Well done for starting your research, if you want a smaller dog I guess a cavapoo maybe better for you (ensure its a toy poodle), otherwise an American cocker crossed with a toy poodle is likely to be the smallest cockapoo. But do research health problems in all the breeds - yes any problems are still hereditary and can appear in the cross puppy, it is generally thought that crossbreeds will be healthier as they have a much wider gene pool, but specific conditions like PRA do not disappear. Ensure the Poodle has been DNA tested for PRA, other tests may show that they do not have it but that does not mean they won't get it in the future or pass it on to pups, DNA clear means they will never get it and pups won't either, although they could still be carriers if the other parent had it. As Kendall says the Cav's have their own health problems too.


----------



## Tony777 (Jan 20, 2014)

What health checks should I ask for?


----------



## Marzi (Sep 17, 2012)

Hi Welcome!
Obvious answer would be get one of each 
But first, check you know what you are getting yourself into.
On the left hand side of the screen check out the different forums and click into The Puppy Place. There are some excellent threads about health testing and their importance.
Also google My Dog's Life and check out Jojo's website for lots of quality information about cockapoos.
I have an F1b cavapoo, cavapoo mum mated back to a miniature poodle (don't forget in poodles Toy is the smallest - although there is not necessarily much difference in size between a small mini and a large toy). Kiki my cavapoodliepoo at 19 months has probably reached her full size. She is about 13-14" to the shoulder and weighs 8.2 kilos.
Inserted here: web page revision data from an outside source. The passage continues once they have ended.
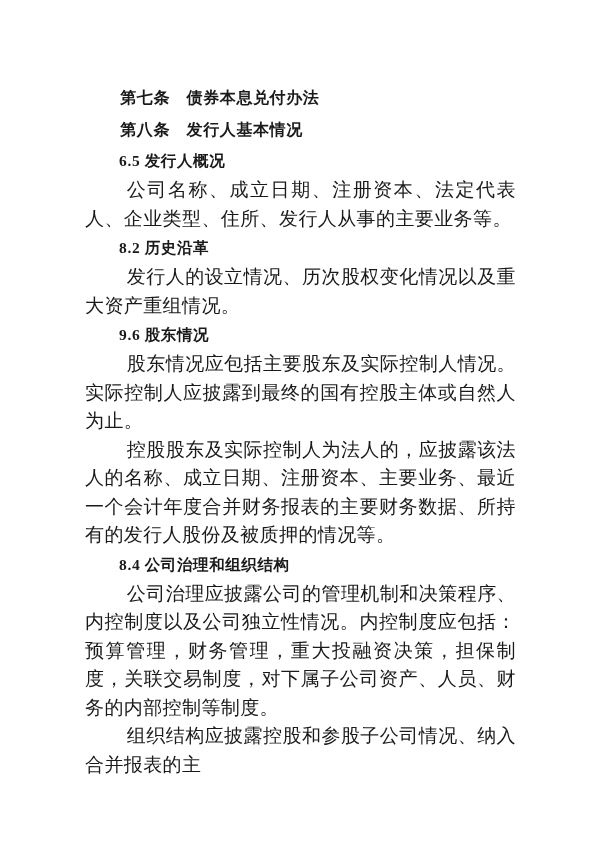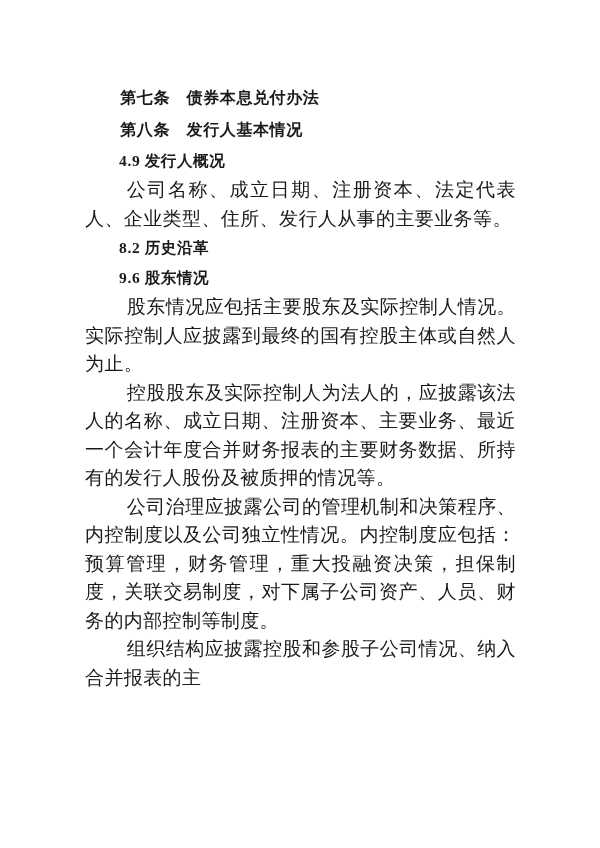"4.9 发行人概况" div.block { text: 4.9 -> 6.5 }
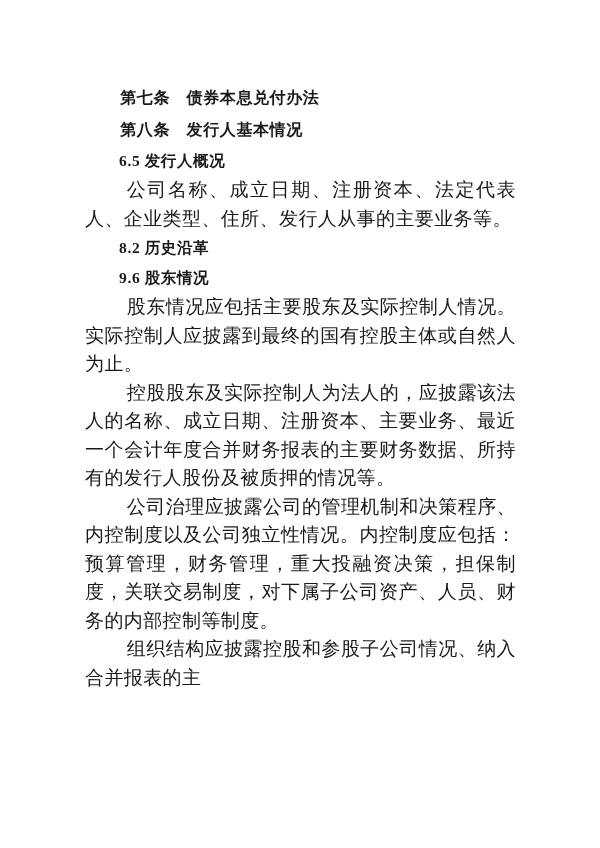"发行人的设立情况、历次股权变化情况以及重大资产重组情况。" div.block { html: none -> <div>发行人的设立情况、历次股权变化情况以及重大资产重组情况。</div> }
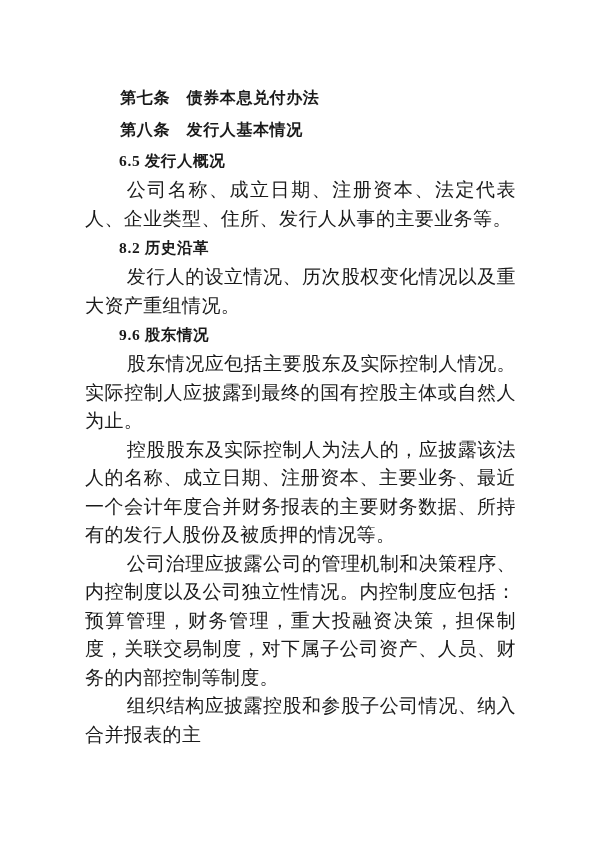"8.4 公司治理和组织结构" div.block { html: none -> <div>8.4 公司治理和组织结构</div> }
She is very poodlie - lithe athletic, very smart - a real thinker. I do obedience and agility training with her and she loves both. She was quite a nervous puppy - but she is incredibly friendly and loves everybody and is generally a happy and outgoing dog. She prefers people to other dogs.
Dot is six months old and is a cockapoo (Toy poodle crossed with a show cocker). She has not yet finished growing but currently weighs in at 6.5 kilos and is a couple of inches smaller than Kiki in height and lenght. I hope that she will end up about the same size as Kiki. Kiki was 6.8 kilos at the same age. Dot is a much calmer individual that Kiki was at this age, and prefers playing with other dogs to socialising with their owners! She is clever and opinionated and also inclined to chew anything and everything she can.
The pics are of them with my 10 year old daughter for size comparison.


----------



## Tinman (Apr 23, 2013)

Fab pics marzi, your the best to give advice on this one x
Ps loving Lizzie's onesie


----------



## Critterluvr (Dec 8, 2013)

Before we got our Goldendoodle I was seriously considering a Cavapoo...they were such cute little dogs with sweet sounding personalities. So I researched them a lot and found out that the Cavalier breed suffers from some pretty serious health problems. The main health problem is heart defects and the other (rather scarey) health problem is a neurological disorder. I know almost all dog breeds have some sort of health problems but apparently these defects are very prevalent in the Cavalier breed. This scared me enough that I decided not to get one. I just didn't want to chance it.
Do your own research, maybe there's breeders in your area that do genetic testing on their Cavapoos to make sure the parents don't carry these defects?
Here in Canada it's just the occasional backyard breeder that has them so I just didn't trust them which is what changed my mind.
Good luck!


----------



## Cockerpoo (Dec 21, 2013)

CKCS have many health problems sadly 

Finding a breeder that does the many health tests needed for peace of mind IMO are few and far between. So many BYB have jumped on the 'designer dog' tag line and are breeding indiscriminately.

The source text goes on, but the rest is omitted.